YOUR TASK: Copy every line in the records below that contains the word "width".

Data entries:
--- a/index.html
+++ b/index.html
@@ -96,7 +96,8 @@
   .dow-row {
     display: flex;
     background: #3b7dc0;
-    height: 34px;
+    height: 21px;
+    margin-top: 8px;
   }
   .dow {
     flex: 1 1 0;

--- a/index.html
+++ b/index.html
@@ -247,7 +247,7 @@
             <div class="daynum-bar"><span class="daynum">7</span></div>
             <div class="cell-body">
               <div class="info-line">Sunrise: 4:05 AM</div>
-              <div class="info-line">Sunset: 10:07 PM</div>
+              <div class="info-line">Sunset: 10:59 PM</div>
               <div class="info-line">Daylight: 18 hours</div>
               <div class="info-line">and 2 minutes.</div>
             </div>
---
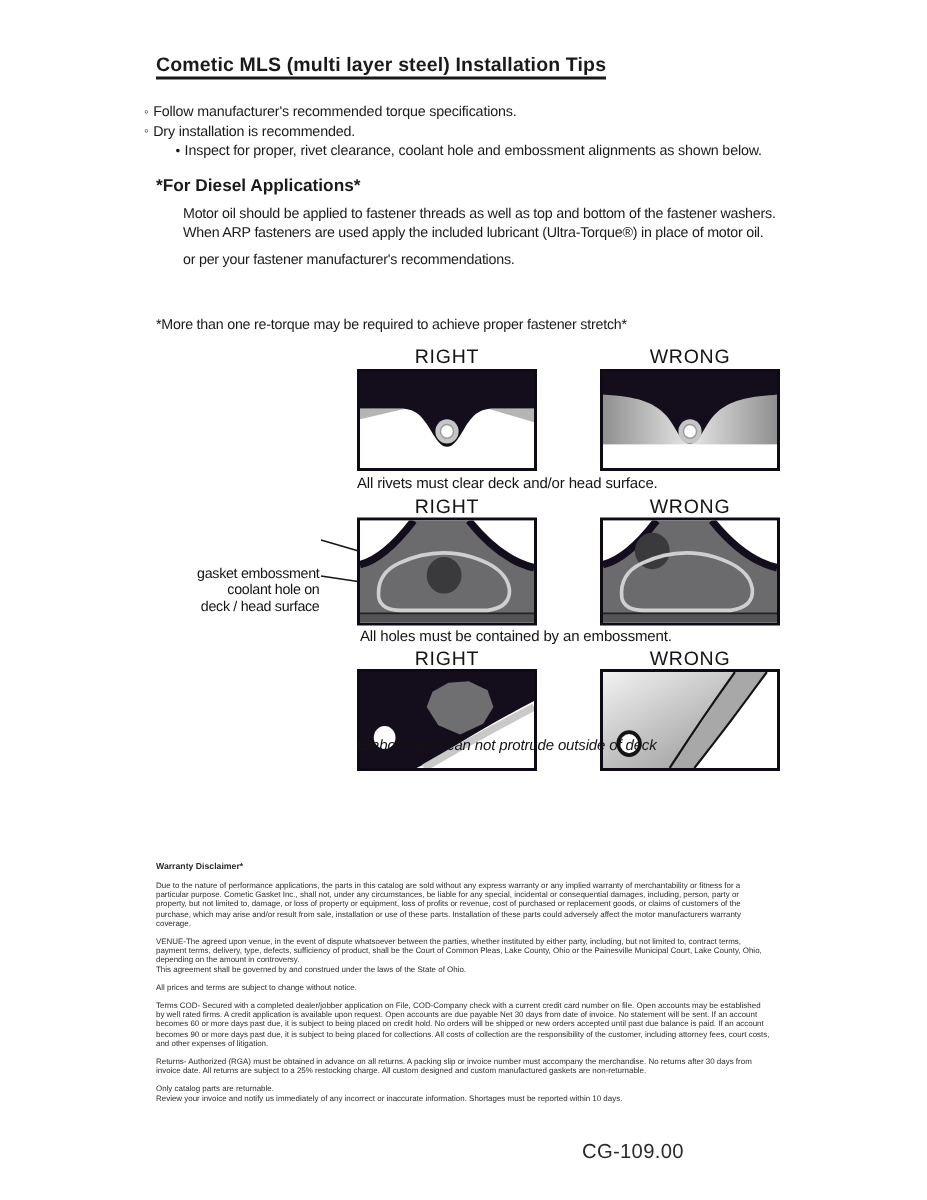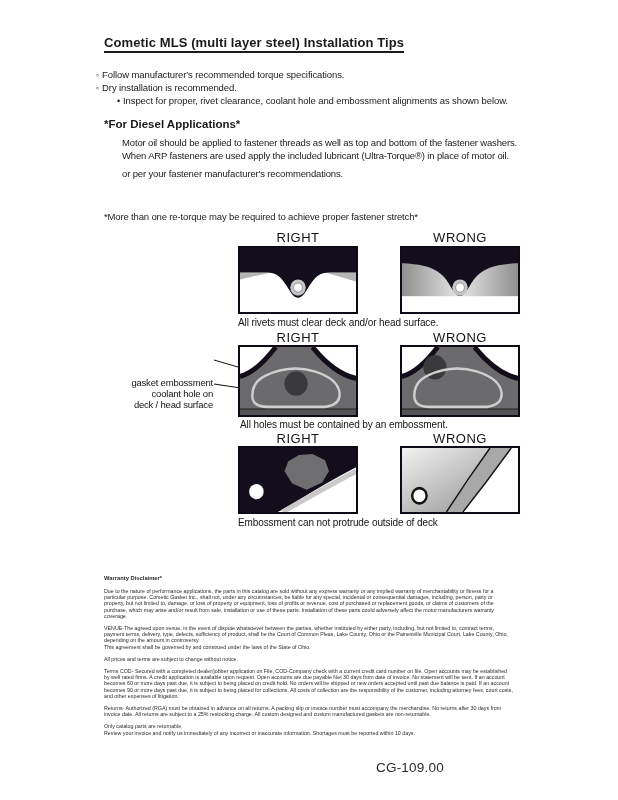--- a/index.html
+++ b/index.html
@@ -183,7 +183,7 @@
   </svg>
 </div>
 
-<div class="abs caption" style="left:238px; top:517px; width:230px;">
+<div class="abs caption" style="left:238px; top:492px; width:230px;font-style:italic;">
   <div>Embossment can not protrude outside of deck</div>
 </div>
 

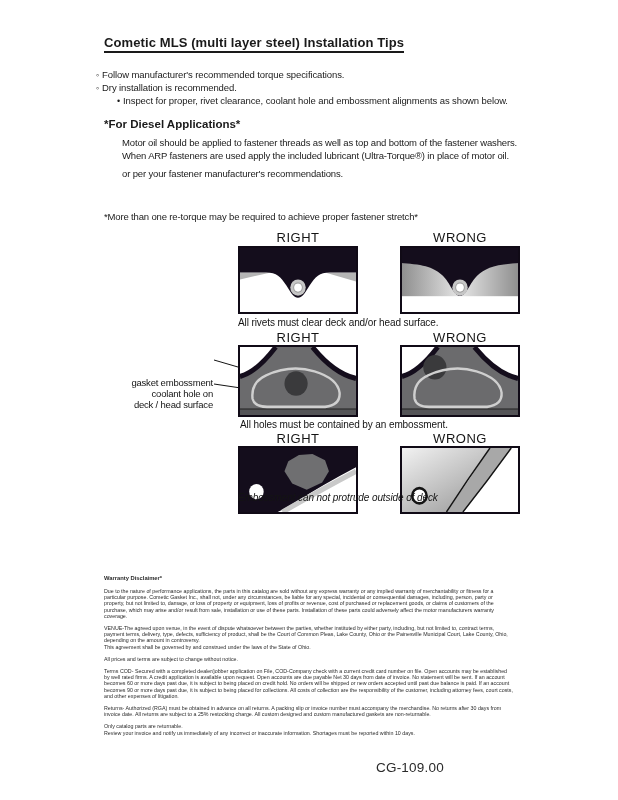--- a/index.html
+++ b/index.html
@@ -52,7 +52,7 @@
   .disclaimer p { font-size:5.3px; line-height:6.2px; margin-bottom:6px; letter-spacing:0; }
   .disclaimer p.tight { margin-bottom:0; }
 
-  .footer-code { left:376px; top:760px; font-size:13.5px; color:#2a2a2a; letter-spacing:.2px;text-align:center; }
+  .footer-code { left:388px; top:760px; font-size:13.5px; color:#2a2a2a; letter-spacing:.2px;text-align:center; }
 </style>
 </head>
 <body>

SOLVED PROBLEM:
-<div class="abs caption" style="left:238px; top:517px; width:230px;">
+<div class="abs caption" style="left:238px; top:492px; width:230px;font-style:italic;">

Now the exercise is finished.